- What you should do
The answer is an exact repetition of every entry, with all images left out.

(Data extracted from a collection)
_ _ _ _
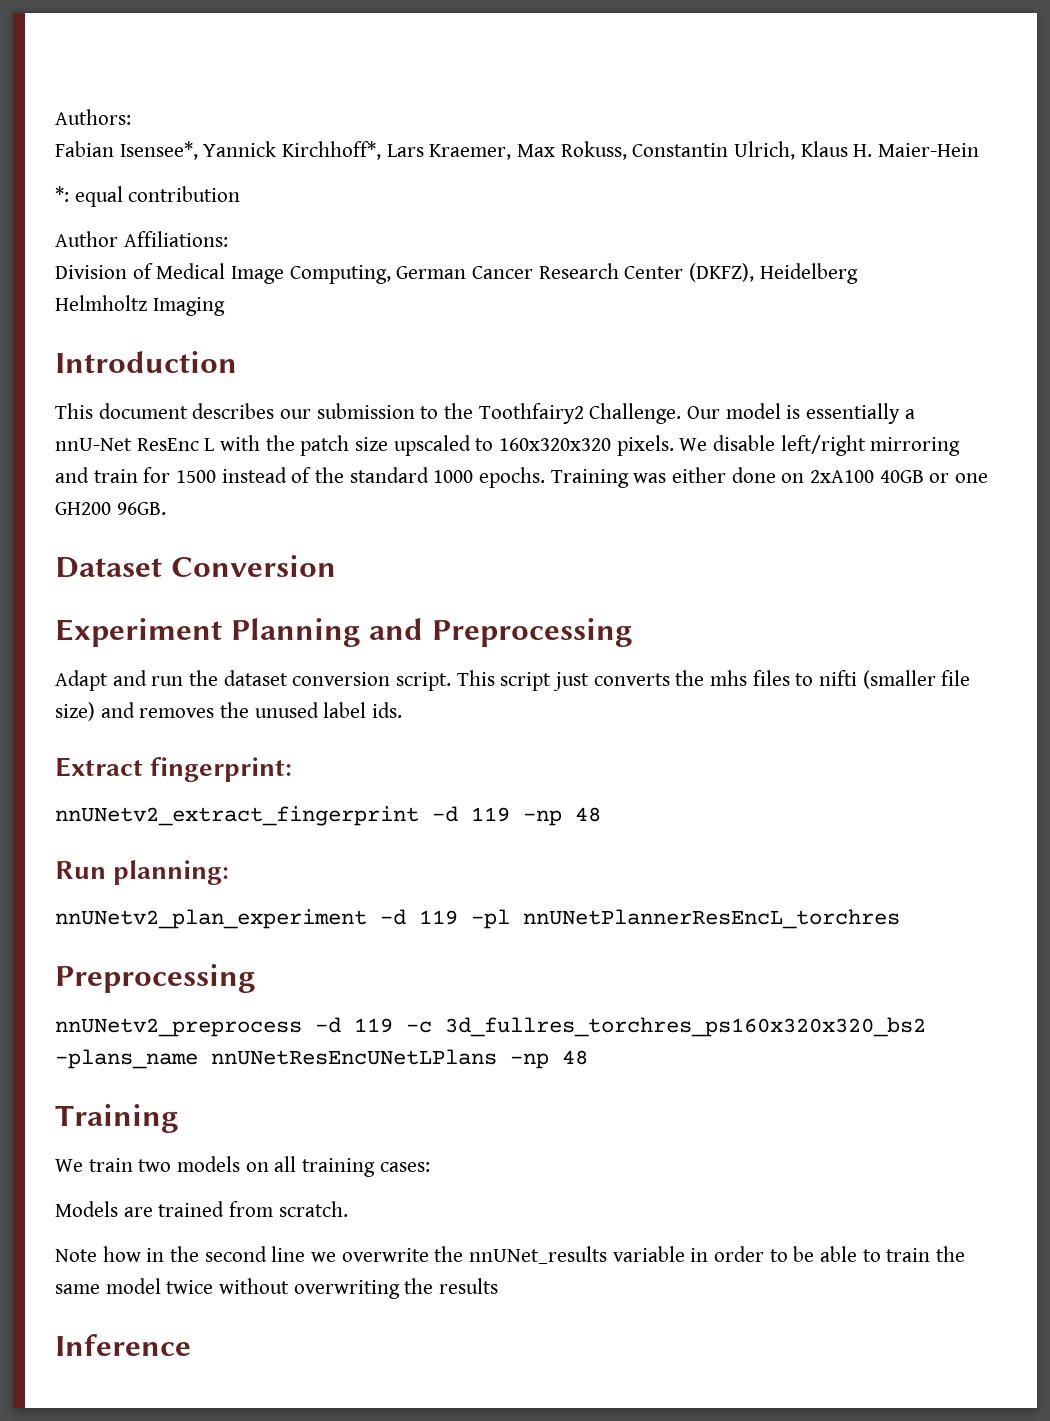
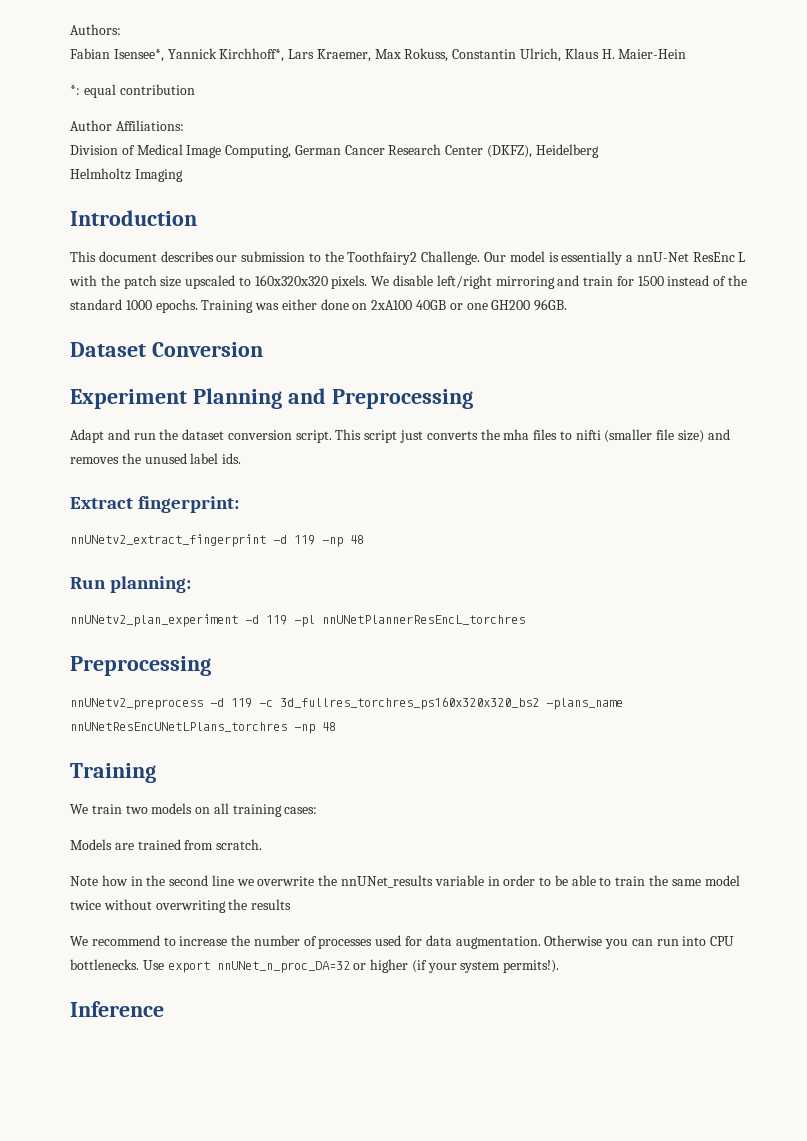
- This script just converts the mhs files to nifti (smaller file size) and removes the unused label ids.
+ This script just converts the mha files to nifti (smaller file size) and removes the unused label ids.
- nnUNetv2_preprocess -d 119 -c 3d_fullres_torchres_ps160x320x320_bs2 -plans_name nnUNetResEncUNetLPlans -np 48
+ nnUNetv2_preprocess -d 119 -c 3d_fullres_torchres_ps160x320x320_bs2 -plans_name nnUNetResEncUNetLPlans_torchres -np 48
+ We recommend to increase the number of processes used for data augmentation. Otherwise you can run into CPU bottlenecks. Use export nnUNet_n_proc_DA=32 or higher (if your system permits!).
_ _ _ _
- Output for this task
- This script just converts the mhs files to nifti (smaller file size) and removes the unused label ids.
+ This script just converts the mha files to nifti (smaller file size) and removes the unused label ids.
- nnUNetv2_preprocess -d 119 -c 3d_fullres_torchres_ps160x320x320_bs2 -plans_name nnUNetResEncUNetLPlans -np 48
+ nnUNetv2_preprocess -d 119 -c 3d_fullres_torchres_ps160x320x320_bs2 -plans_name nnUNetResEncUNetLPlans_torchres -np 48
+ We recommend to increase the number of processes used for data augmentation. Otherwise you can run into CPU bottlenecks. Use export nnUNet_n_proc_DA=32 or higher (if your system permits!).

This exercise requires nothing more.